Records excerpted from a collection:

━━━━

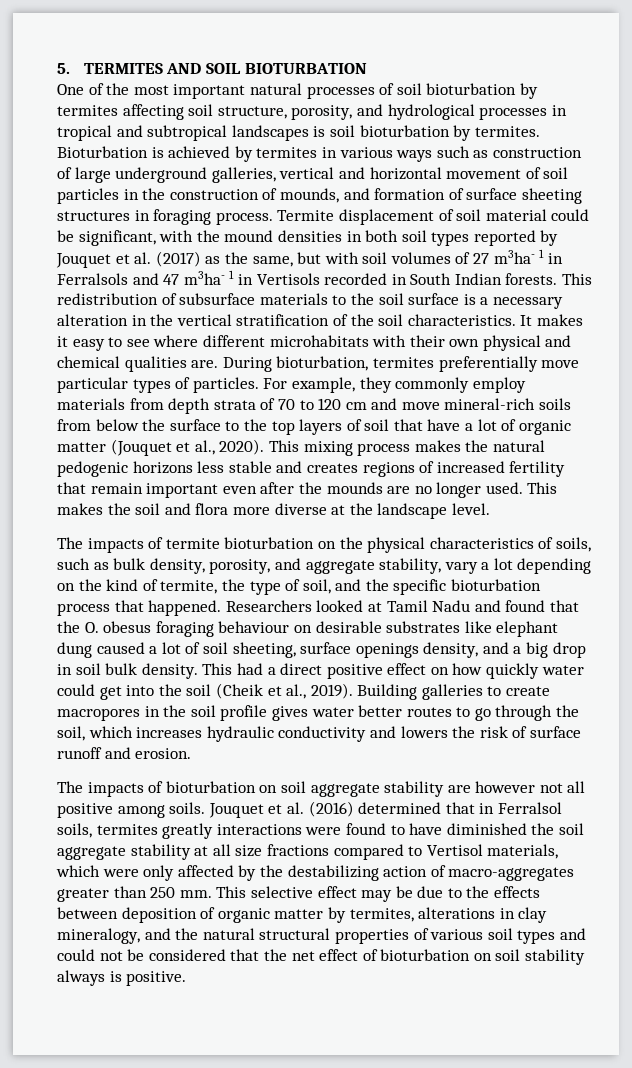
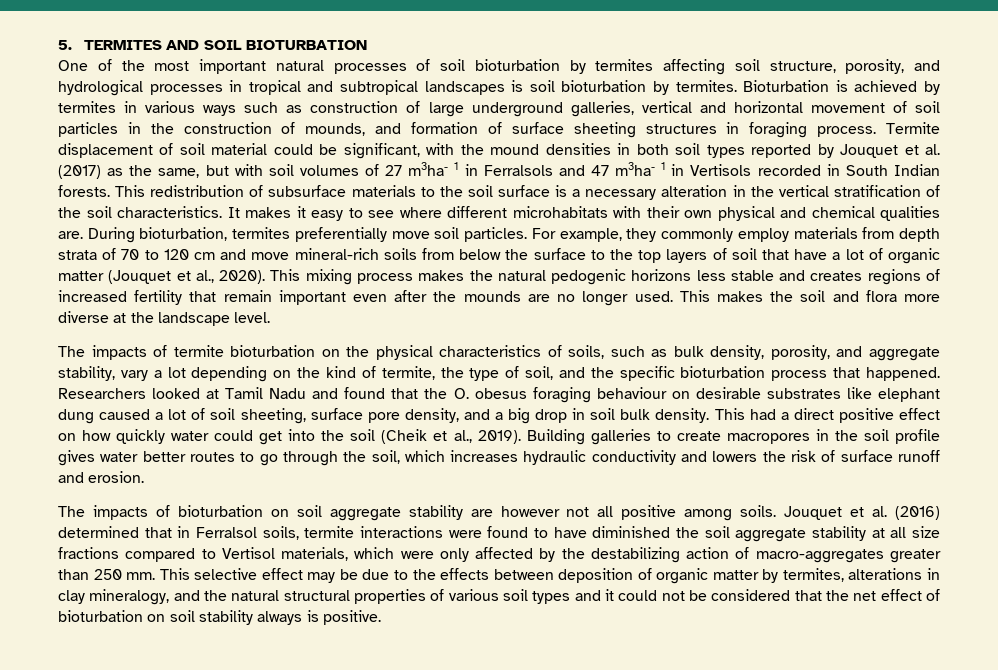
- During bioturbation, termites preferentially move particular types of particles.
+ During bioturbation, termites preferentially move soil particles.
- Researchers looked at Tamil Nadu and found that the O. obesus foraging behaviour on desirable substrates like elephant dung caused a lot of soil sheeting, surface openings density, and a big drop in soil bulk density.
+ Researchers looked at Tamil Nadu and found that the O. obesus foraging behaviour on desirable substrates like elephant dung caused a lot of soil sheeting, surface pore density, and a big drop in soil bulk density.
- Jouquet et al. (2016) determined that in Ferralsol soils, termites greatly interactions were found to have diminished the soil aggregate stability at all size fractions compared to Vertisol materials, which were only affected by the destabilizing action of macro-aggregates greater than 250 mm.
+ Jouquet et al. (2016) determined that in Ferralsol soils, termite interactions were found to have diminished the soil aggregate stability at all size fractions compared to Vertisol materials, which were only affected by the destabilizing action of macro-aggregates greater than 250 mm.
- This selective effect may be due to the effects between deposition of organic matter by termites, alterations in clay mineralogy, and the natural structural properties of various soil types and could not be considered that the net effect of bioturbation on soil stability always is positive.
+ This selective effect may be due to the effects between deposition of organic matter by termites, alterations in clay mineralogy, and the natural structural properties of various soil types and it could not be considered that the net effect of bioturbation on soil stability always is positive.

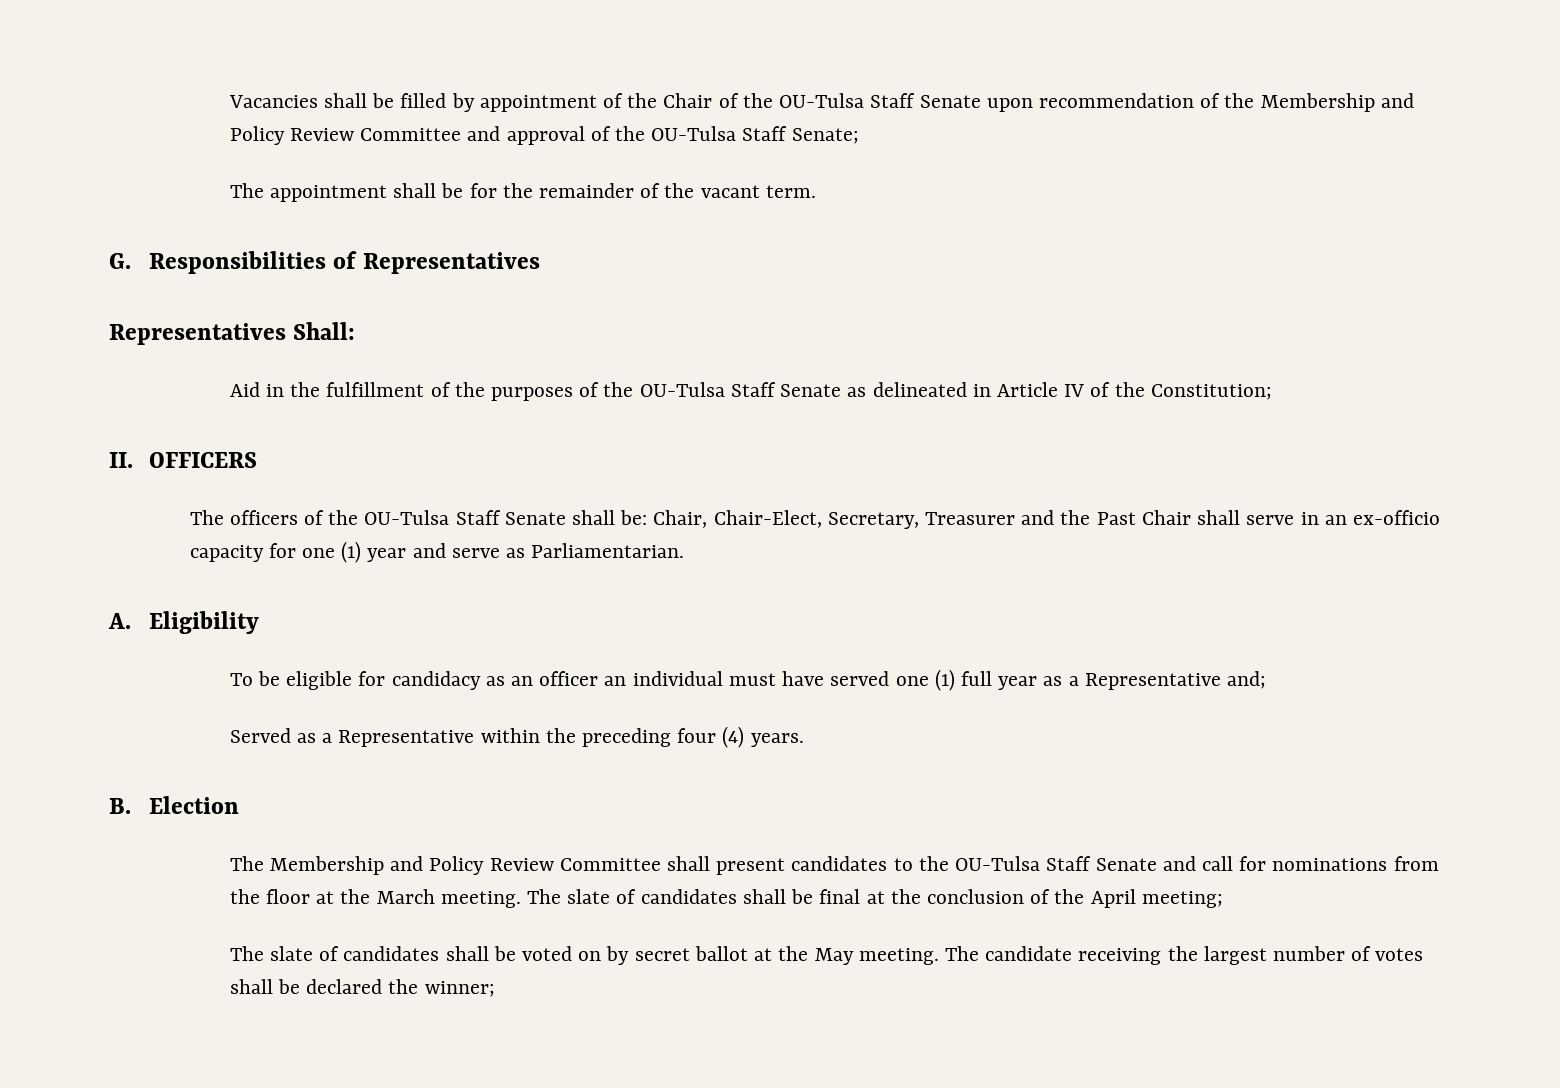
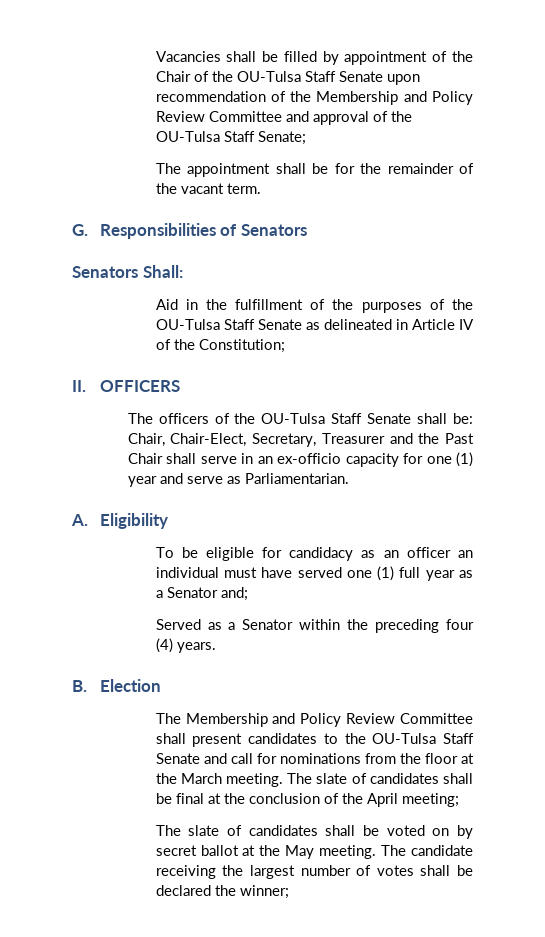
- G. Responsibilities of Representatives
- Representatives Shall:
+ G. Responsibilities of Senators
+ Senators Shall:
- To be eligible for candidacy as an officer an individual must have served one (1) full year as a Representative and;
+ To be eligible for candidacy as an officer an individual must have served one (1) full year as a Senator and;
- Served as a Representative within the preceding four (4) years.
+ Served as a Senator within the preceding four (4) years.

━━━━

* Instructions for the task
Search the entries for the word "compared". Copy every line where it occurs.

* Your response
- Jouquet et al. (2016) determined that in Ferralsol soils, termites greatly interactions were found to have diminished the soil aggregate stability at all size fractions compared to Vertisol materials, which were only affected by the destabilizing action of macro-aggregates greater than 250 mm.
+ Jouquet et al. (2016) determined that in Ferralsol soils, termite interactions were found to have diminished the soil aggregate stability at all size fractions compared to Vertisol materials, which were only affected by the destabilizing action of macro-aggregates greater than 250 mm.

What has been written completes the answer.